"larger distinction here between good & bad experiences of the
> natural world". According Gurevich (Categories of Medieval Culture) and
Bakhtin (Ravelais and his world - Popular culture in middle ages and
renaiscence[?]), the natural world was heterogeneous and hierarquicaly
organized, They mean, some places (forests, holes, caves, islands etc.)
occupied a position more near or away from "sobrenatural" forces. Claude
Kappler (I forgot the title of the book, sorry, but it's something like
"Monsters, Devils and magic at the end of the Middle Ages") said that the
islands (for example) were like separeted worlds, following its own natural
laws. Le Goff, (Imaginaire Medieval), said that the sea were like a desert,
place of purification and test/trial. (according medieval literature,
specialy monastic and "folclorical", as used by Le Goff).
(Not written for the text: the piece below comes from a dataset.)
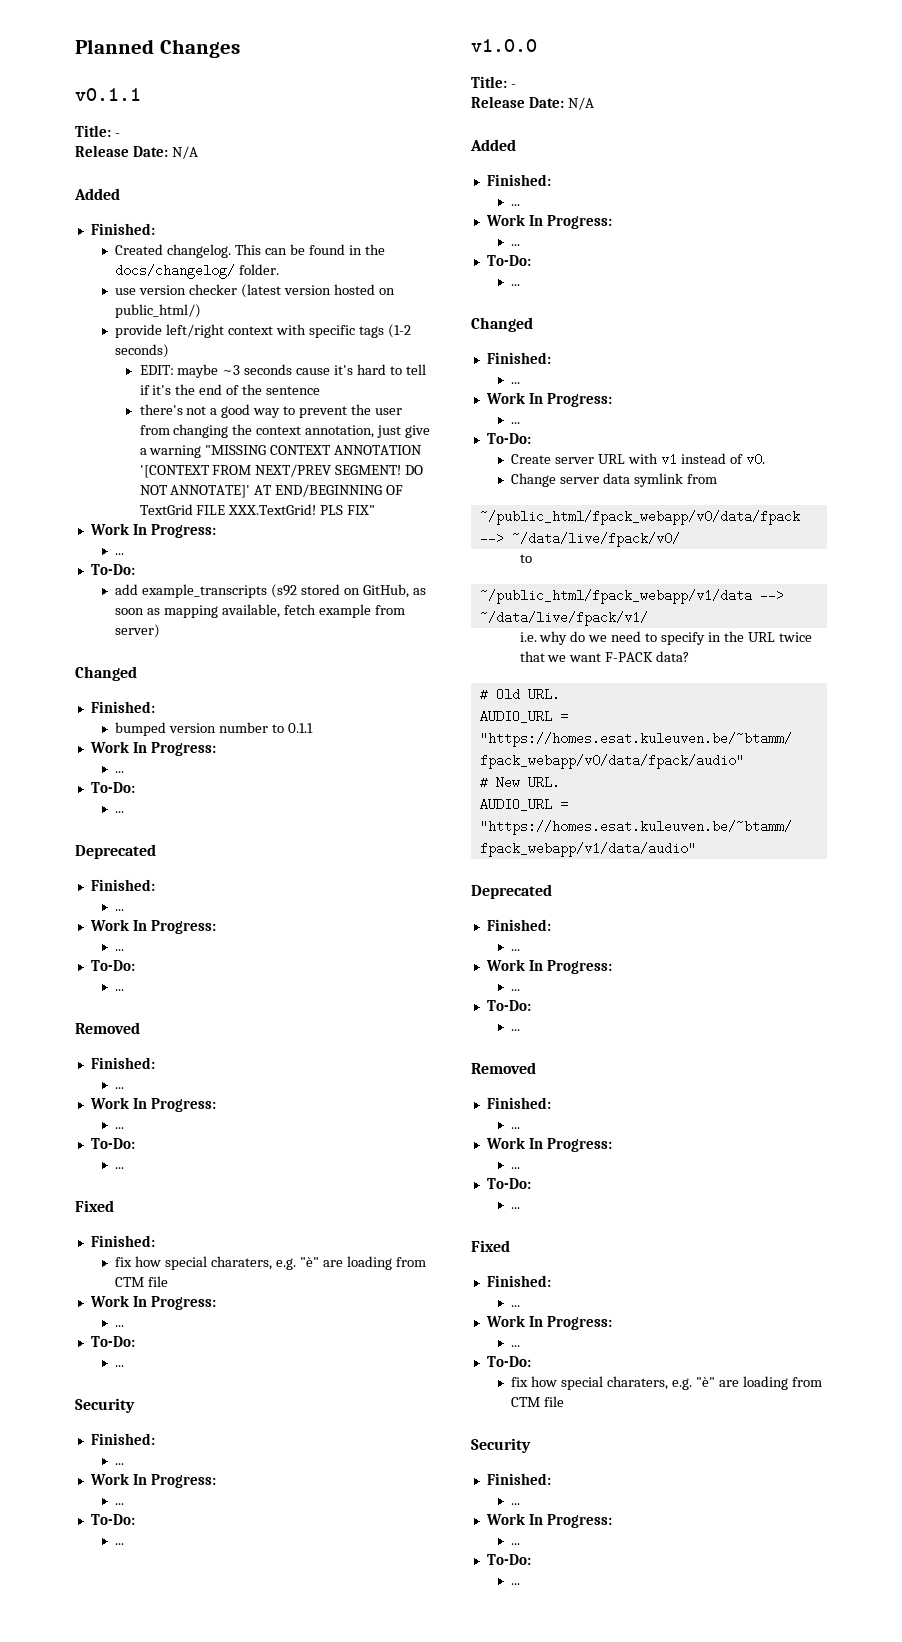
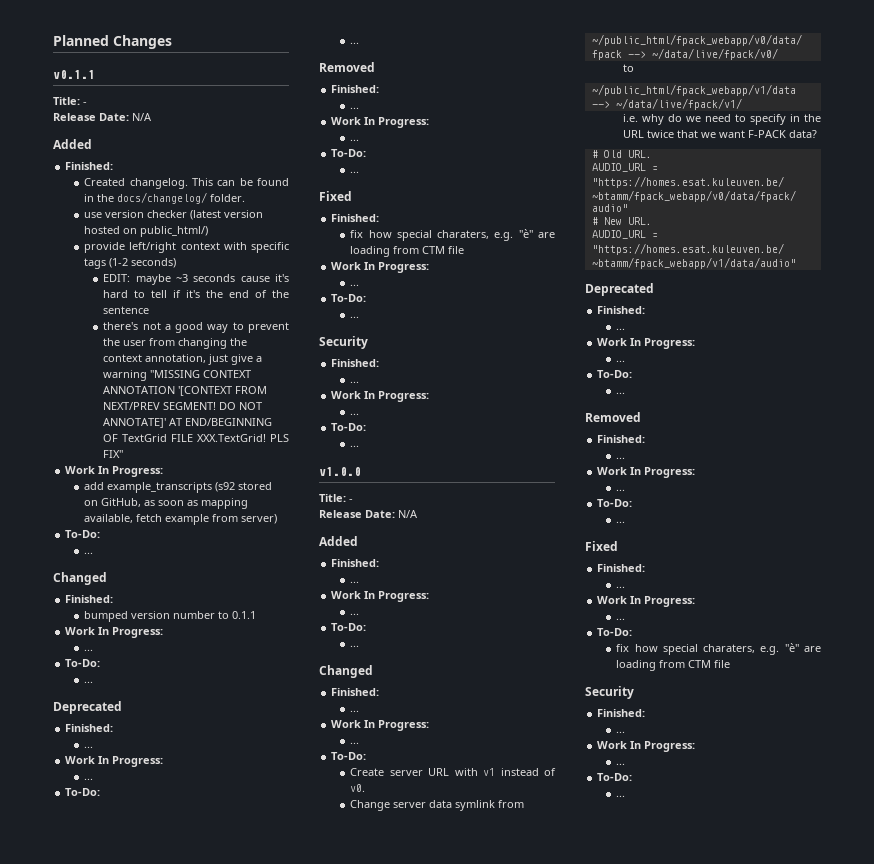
[115,553,125,555] [90,564,135,575] // ... // To-Do: -> (164, 471) none
(161, 631) none -> [65,530,101,538] [84,552,94,554] // To-Do: // ...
Bakhtin talks
about the ambiguity of places, the forests were places of danger and
purification (maybe as a counterpart of each other). This kind of
literature uses terms like "The Middle Ages...Thought this way", I know
that this kind of statement is always temerarious, but, what do you think
about it? (If my ideas are not clear, please, try to understand thats
aren't MY ideas, I'm just tring to show the ideas of these authors, if I'm
not clear, try to remember what they said).
It gives me another question, according these authors there aren't a
natural world in a "pure form" (I know that the expression is not good!
Please, try to understand me), 'cuz all natural places were conected with
some unnatural forces. When a monk in an hagiografical report (narration)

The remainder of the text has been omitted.